* _ENTRIES SHOWN_:
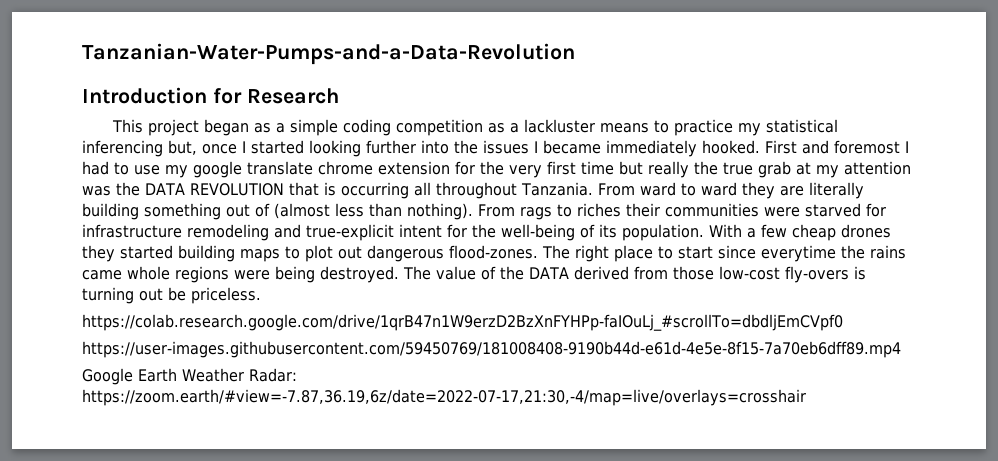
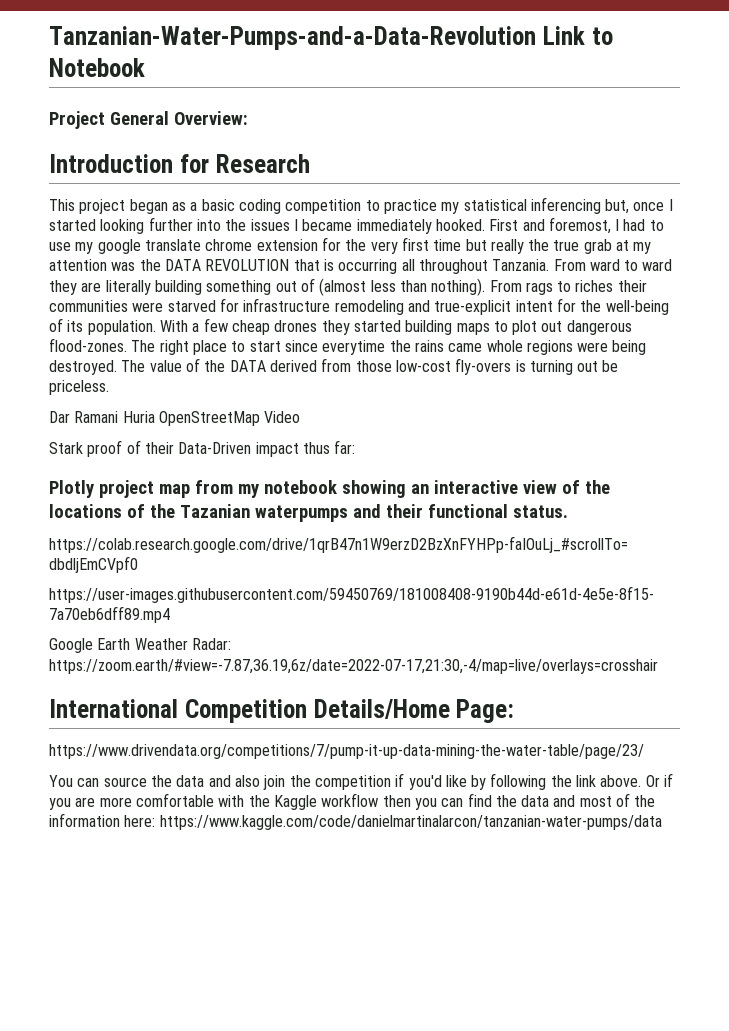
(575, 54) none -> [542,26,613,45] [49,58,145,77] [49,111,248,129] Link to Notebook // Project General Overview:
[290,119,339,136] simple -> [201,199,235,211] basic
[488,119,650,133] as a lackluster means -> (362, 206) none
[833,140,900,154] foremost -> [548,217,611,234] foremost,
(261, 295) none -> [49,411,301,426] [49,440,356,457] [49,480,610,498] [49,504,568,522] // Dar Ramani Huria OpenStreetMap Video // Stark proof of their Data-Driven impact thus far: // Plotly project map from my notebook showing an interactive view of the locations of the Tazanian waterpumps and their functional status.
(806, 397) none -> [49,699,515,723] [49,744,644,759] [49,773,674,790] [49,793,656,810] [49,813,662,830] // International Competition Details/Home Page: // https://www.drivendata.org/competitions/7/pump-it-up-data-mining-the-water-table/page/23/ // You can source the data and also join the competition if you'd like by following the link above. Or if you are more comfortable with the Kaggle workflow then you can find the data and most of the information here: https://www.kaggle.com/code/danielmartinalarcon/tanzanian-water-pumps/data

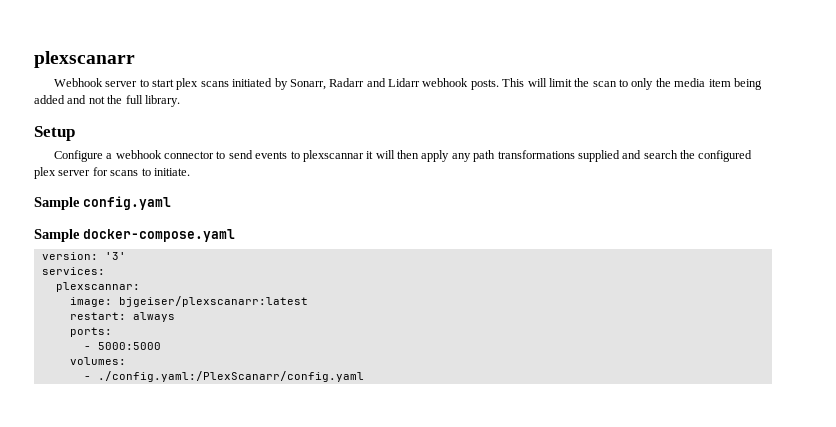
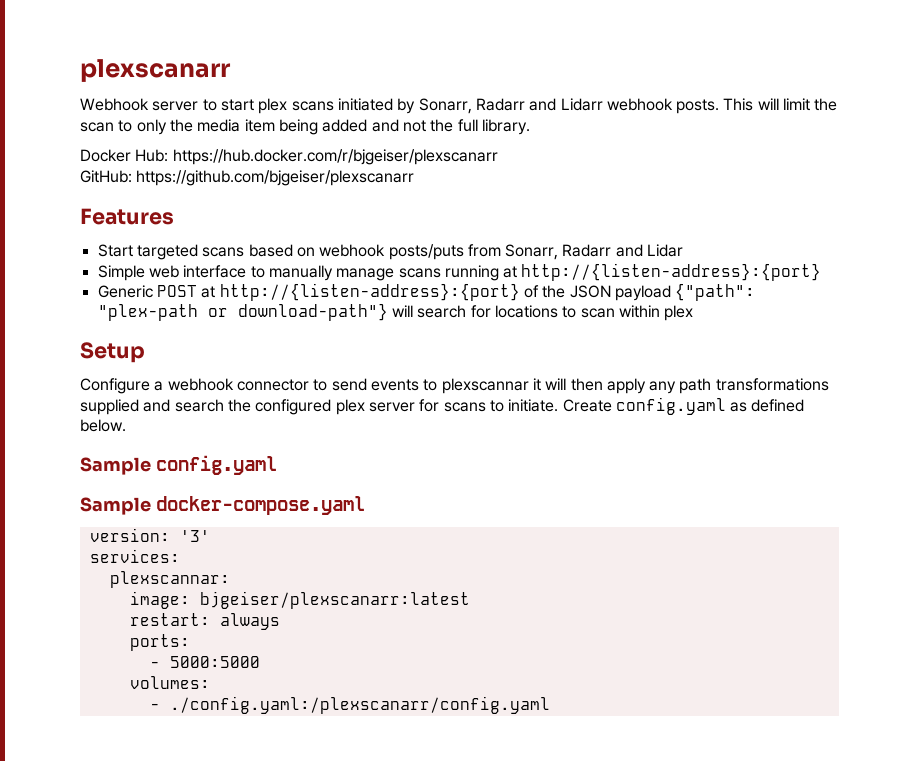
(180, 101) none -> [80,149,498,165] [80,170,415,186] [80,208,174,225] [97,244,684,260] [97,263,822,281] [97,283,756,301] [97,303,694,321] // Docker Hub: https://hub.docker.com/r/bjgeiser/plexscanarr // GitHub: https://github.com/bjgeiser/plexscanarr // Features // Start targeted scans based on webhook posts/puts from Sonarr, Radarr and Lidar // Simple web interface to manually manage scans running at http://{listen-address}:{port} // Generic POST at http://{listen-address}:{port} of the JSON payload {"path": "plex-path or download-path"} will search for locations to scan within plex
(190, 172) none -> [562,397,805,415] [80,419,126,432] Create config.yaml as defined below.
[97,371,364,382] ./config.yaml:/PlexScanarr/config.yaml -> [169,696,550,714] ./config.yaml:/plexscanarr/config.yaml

* _EXERCISE REQUIREMENTS_: Write out the data exactly, and exclude every picture it holds.

* _TASK OUTPUT_:
(575, 54) none -> [542,26,613,45] [49,58,145,77] [49,111,248,129] Link to Notebook // Project General Overview:
[290,119,339,136] simple -> [201,199,235,211] basic
[488,119,650,133] as a lackluster means -> (362, 206) none
[833,140,900,154] foremost -> [548,217,611,234] foremost,
(261, 295) none -> [49,411,301,426] [49,440,356,457] [49,480,610,498] [49,504,568,522] // Dar Ramani Huria OpenStreetMap Video // Stark proof of their Data-Driven impact thus far: // Plotly project map from my notebook showing an interactive view of the locations of the Tazanian waterpumps and their functional status.
(806, 397) none -> [49,699,515,723] [49,744,644,759] [49,773,674,790] [49,793,656,810] [49,813,662,830] // International Competition Details/Home Page: // https://www.drivendata.org/competitions/7/pump-it-up-data-mining-the-water-table/page/23/ // You can source the data and also join the competition if you'd like by following the link above. Or if you are more comfortable with the Kaggle workflow then you can find the data and most of the information here: https://www.kaggle.com/code/danielmartinalarcon/tanzanian-water-pumps/data

(180, 101) none -> [80,149,498,165] [80,170,415,186] [80,208,174,225] [97,244,684,260] [97,263,822,281] [97,283,756,301] [97,303,694,321] // Docker Hub: https://hub.docker.com/r/bjgeiser/plexscanarr // GitHub: https://github.com/bjgeiser/plexscanarr // Features // Start targeted scans based on webhook posts/puts from Sonarr, Radarr and Lidar // Simple web interface to manually manage scans running at http://{listen-address}:{port} // Generic POST at http://{listen-address}:{port} of the JSON payload {"path": "plex-path or download-path"} will search for locations to scan within plex
(190, 172) none -> [562,397,805,415] [80,419,126,432] Create config.yaml as defined below.
[97,371,364,382] ./config.yaml:/PlexScanarr/config.yaml -> [169,696,550,714] ./config.yaml:/plexscanarr/config.yaml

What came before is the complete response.